* ABOUT THIS TASK: Scan the records for the word "Graphic". Return each line where it is found.

* MATERIAL SHOWN:
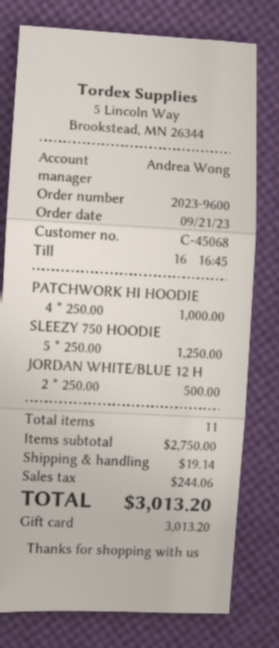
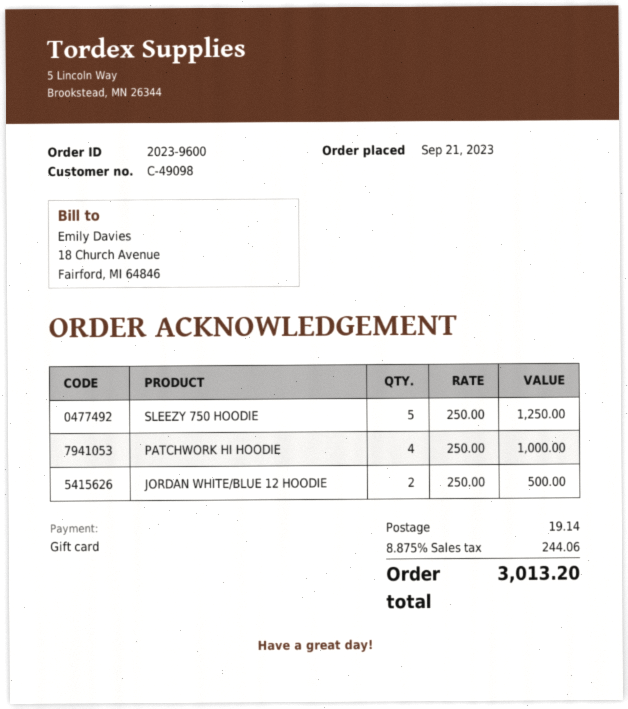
customer number: C-45068 -> C-49098

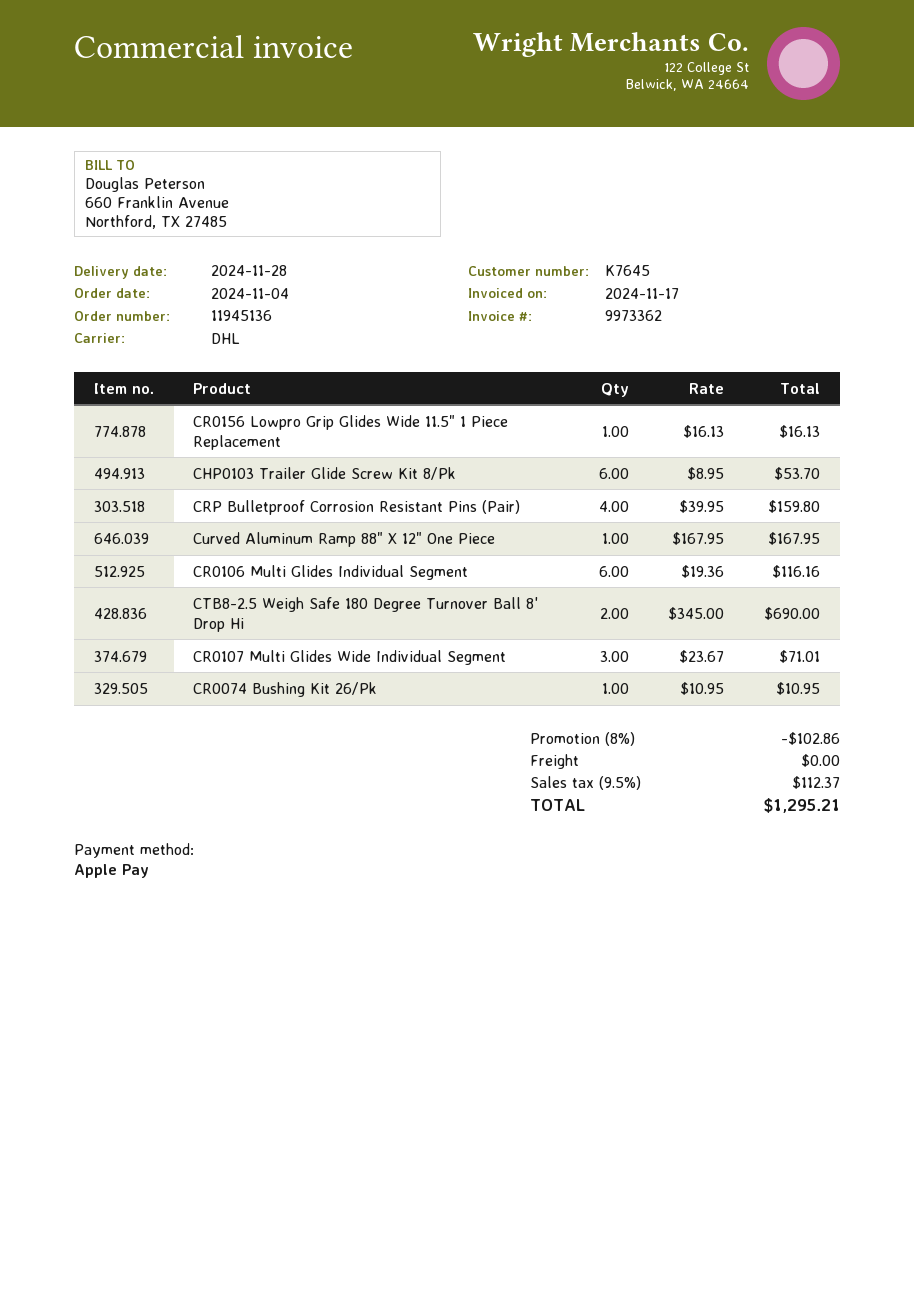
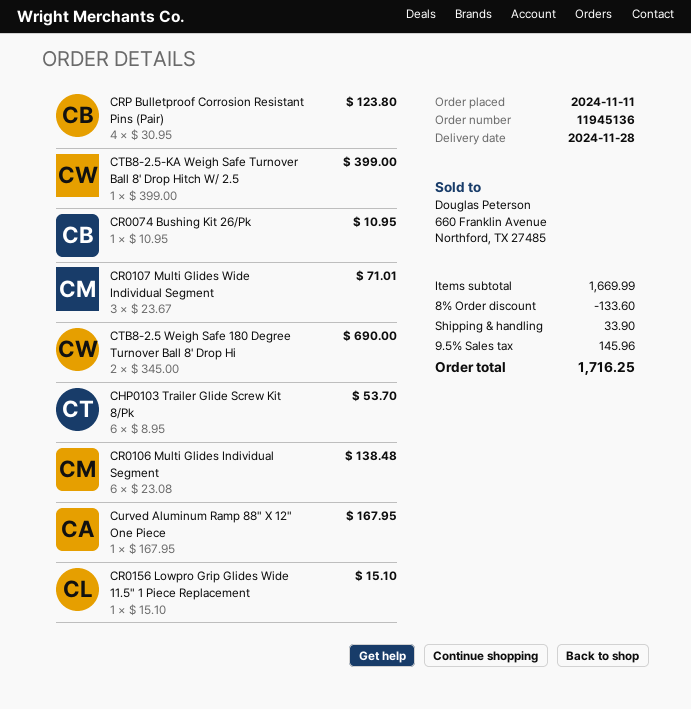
order date: 2024-11-04 -> 2024-11-11
CR0156 Lowpro Grip Glides Wide 11.5" 1 Piece Replacement: 1 x 16.13 = 16.13 -> 1 x 15.10 = 15.10
CRP Bulletproof Corrosion Resistant Pins (Pair): 4 x 39.95 = 159.80 -> 4 x 30.95 = 123.80
CR0106 Multi Glides Individual Segment: 6 x 19.36 = 116.16 -> 6 x 23.08 = 138.48
CTB8-2.5-KA Weigh Safe Turnover Ball 8' Drop Hitch W/ 2.5: none -> 1 x 399.00 = 399.00
discount: 8% = 102.86 -> 8% = 133.60
shipping: 0.00 -> 33.90
tax: 9.5% = 112.37 -> 9.5% = 145.96
total: 1295.21 -> 1716.25

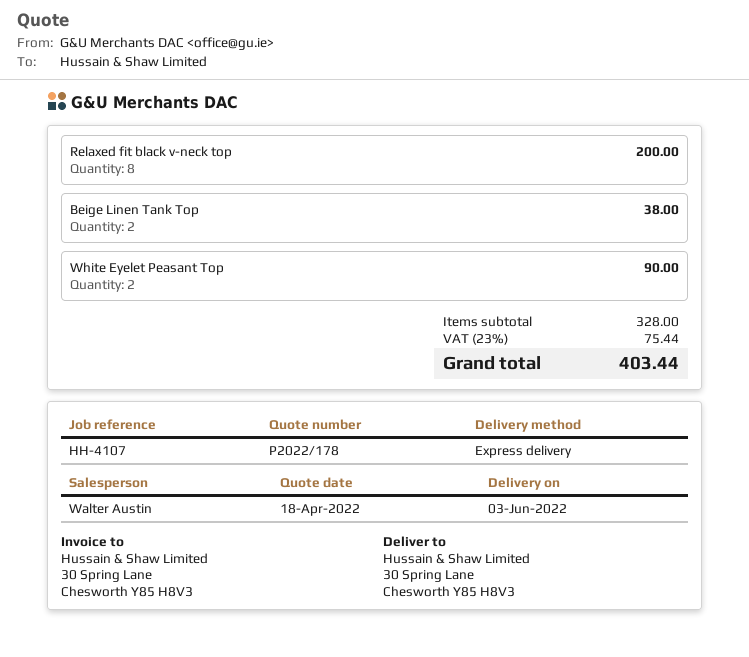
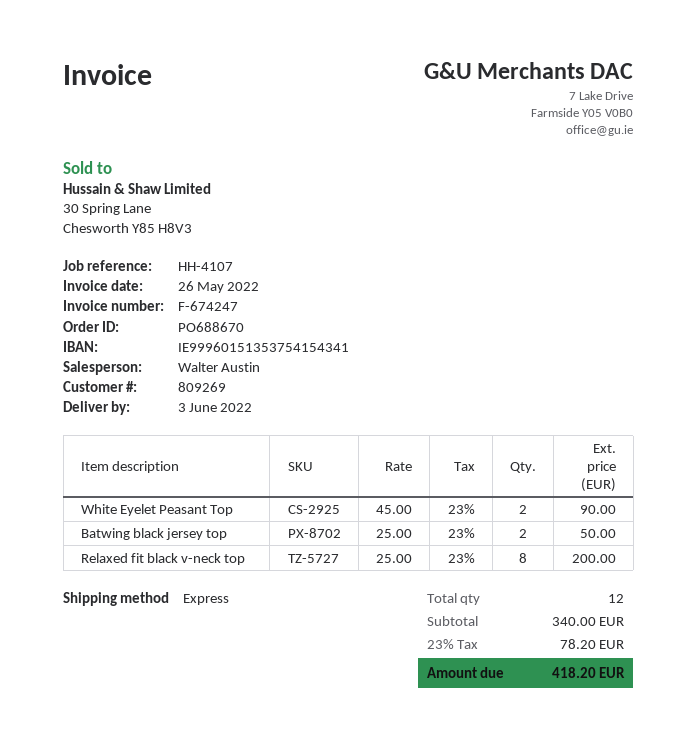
Beige Linen Tank Top: 2 for 38.00 -> none
Batwing black jersey top: none -> 2 for 50.00
subtotal: 328.00 -> 340.00
tax: 23% = 75.44 -> 23% = 78.20
total: 403.44 -> 418.20

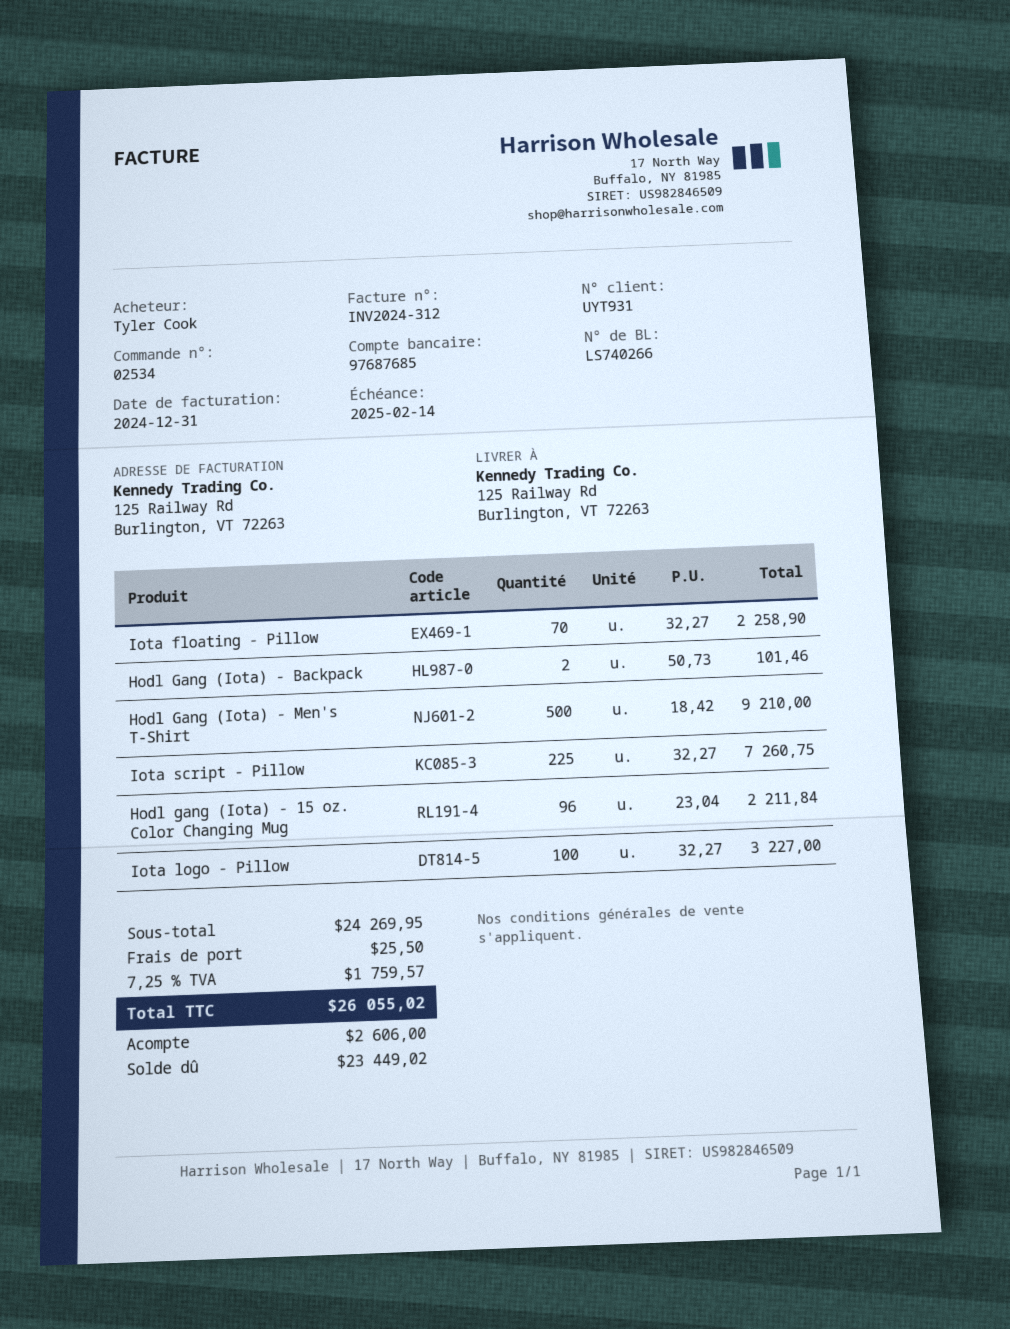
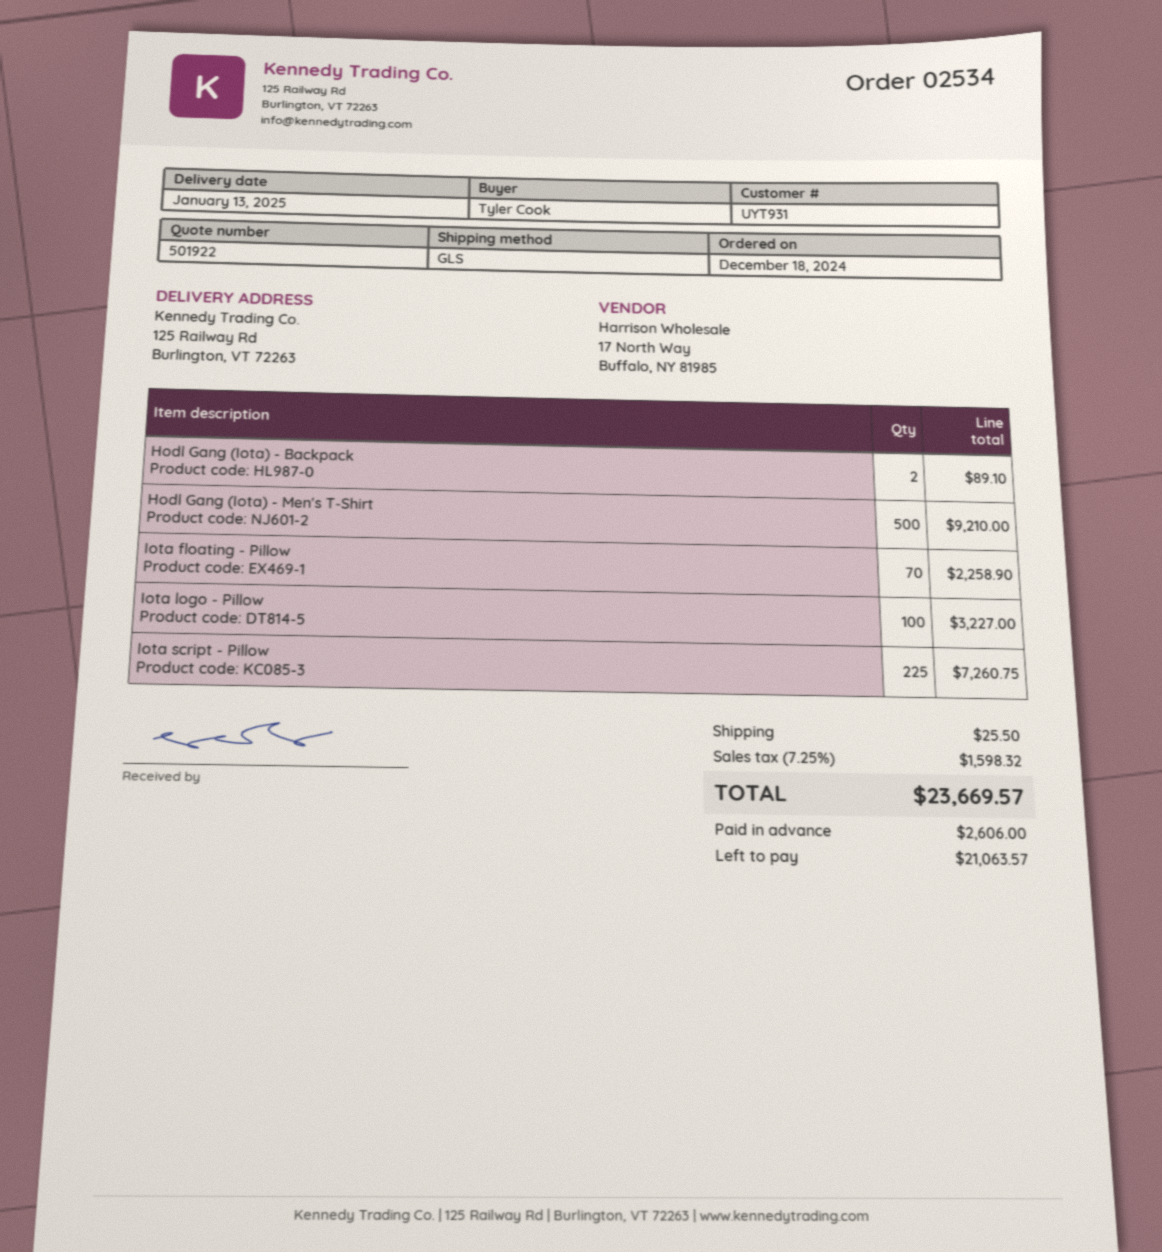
Hodl Gang (Iota) - Backpack: 2 for 101.46 -> 2 for 89.10
Hodl gang (Iota) - 15 oz. Color Changing Mug: 96 for 2211.84 -> none
tax: 7.25% = 1759.57 -> 7.25% = 1598.32
total: 26055.02 -> 23669.57
balance: 23449.02 -> 21063.57

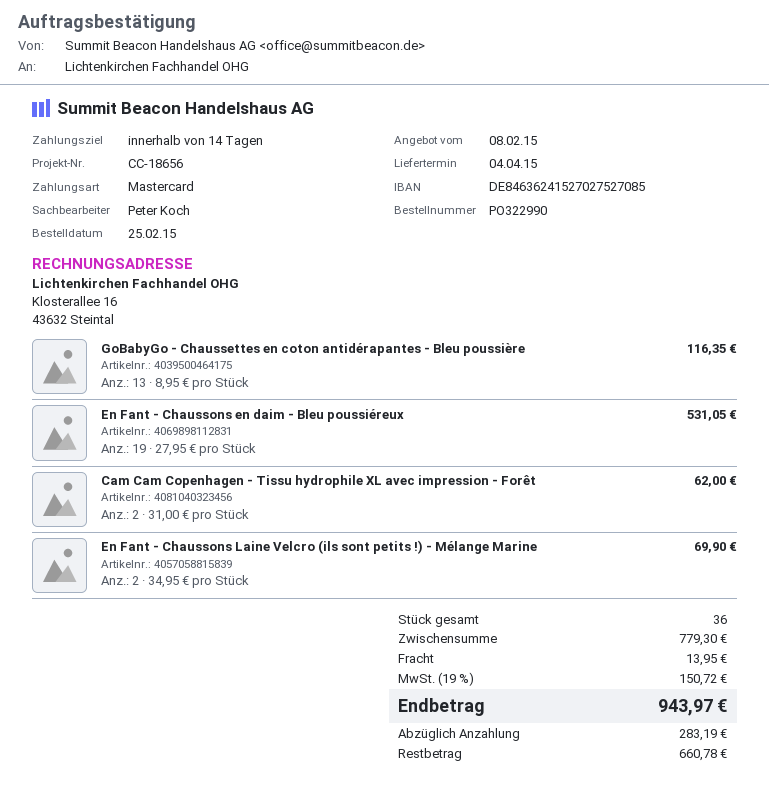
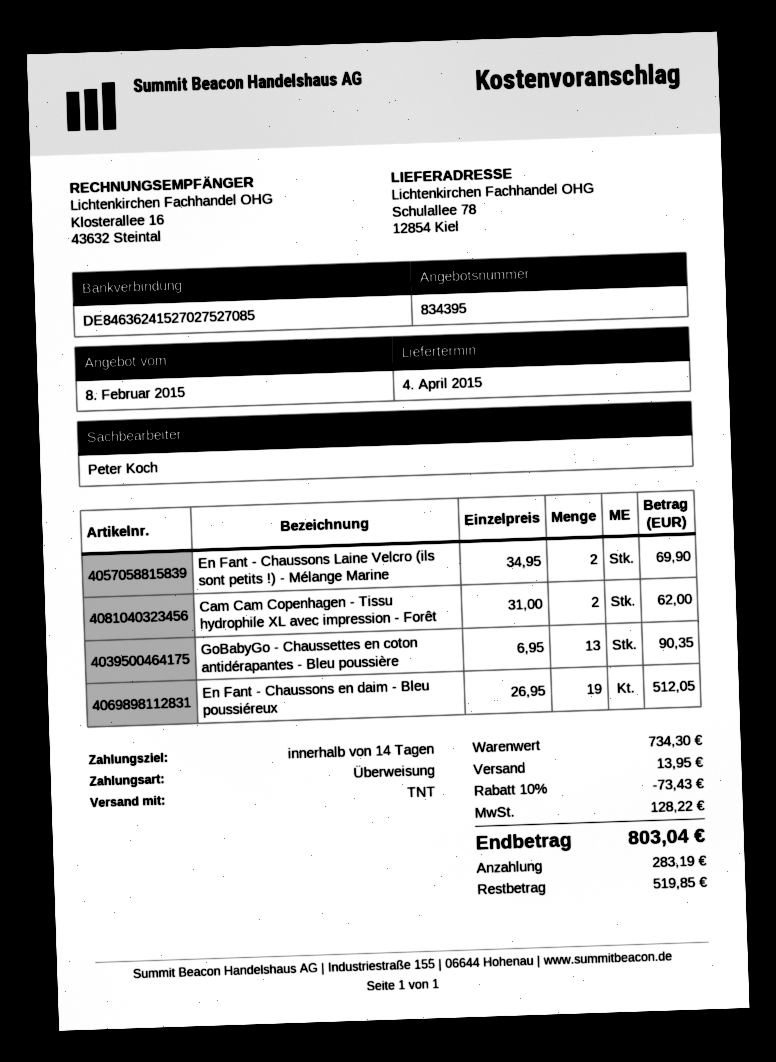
payment method: Mastercard -> bank transfer
GoBabyGo - Chaussettes en coton antidérapantes - Bleu poussière: 13 x 8.95 = 116.35 -> 13 x 6.95 = 90.35
En Fant - Chaussons en daim - Bleu poussiéreux: 19 x 27.95 = 531.05 -> 19 x 26.95 = 512.05
subtotal: 779.30 -> 734.30
discount: none -> 10% = 73.43
tax: 150.72 -> 128.22
total: 943.97 -> 803.04
balance: 660.78 -> 519.85

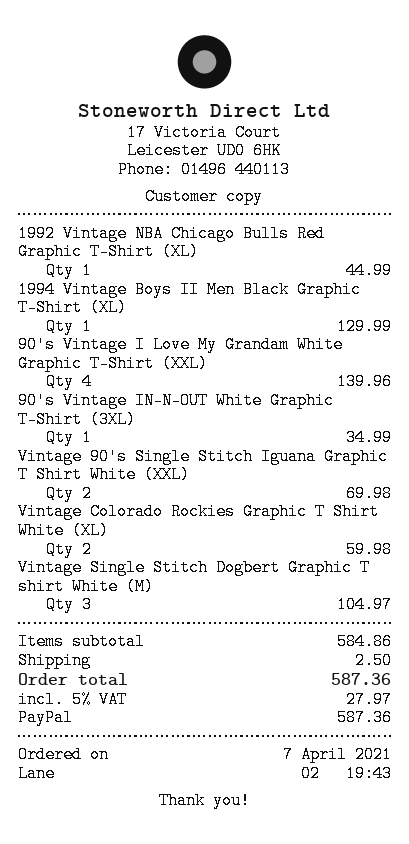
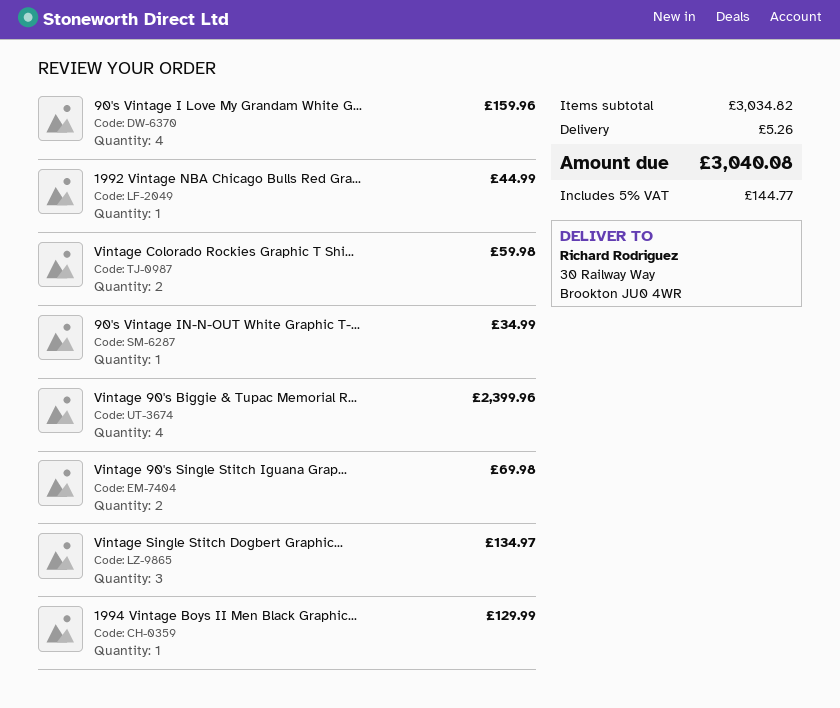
90's Vintage I Love My Grandam White Graphic T-Shirt (XXL): 4 for 139.96 -> 4 for 159.96
Vintage Single Stitch Dogbert Graphic T shirt White (M): 3 for 104.97 -> 3 for 134.97
Vintage 90's Biggie & Tupac Memorial R...: none -> 4 for 2399.96
subtotal: 584.86 -> 3034.82
shipping: 2.50 -> 5.26
tax: 5% = 27.97 -> 5% = 144.77
total: 587.36 -> 3040.08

* TASK SOLUTION:
90's Vintage I Love My Grandam White Graphic T-Shirt (XXL): 4 for 139.96 -> 4 for 159.96
Vintage Single Stitch Dogbert Graphic T shirt White (M): 3 for 104.97 -> 3 for 134.97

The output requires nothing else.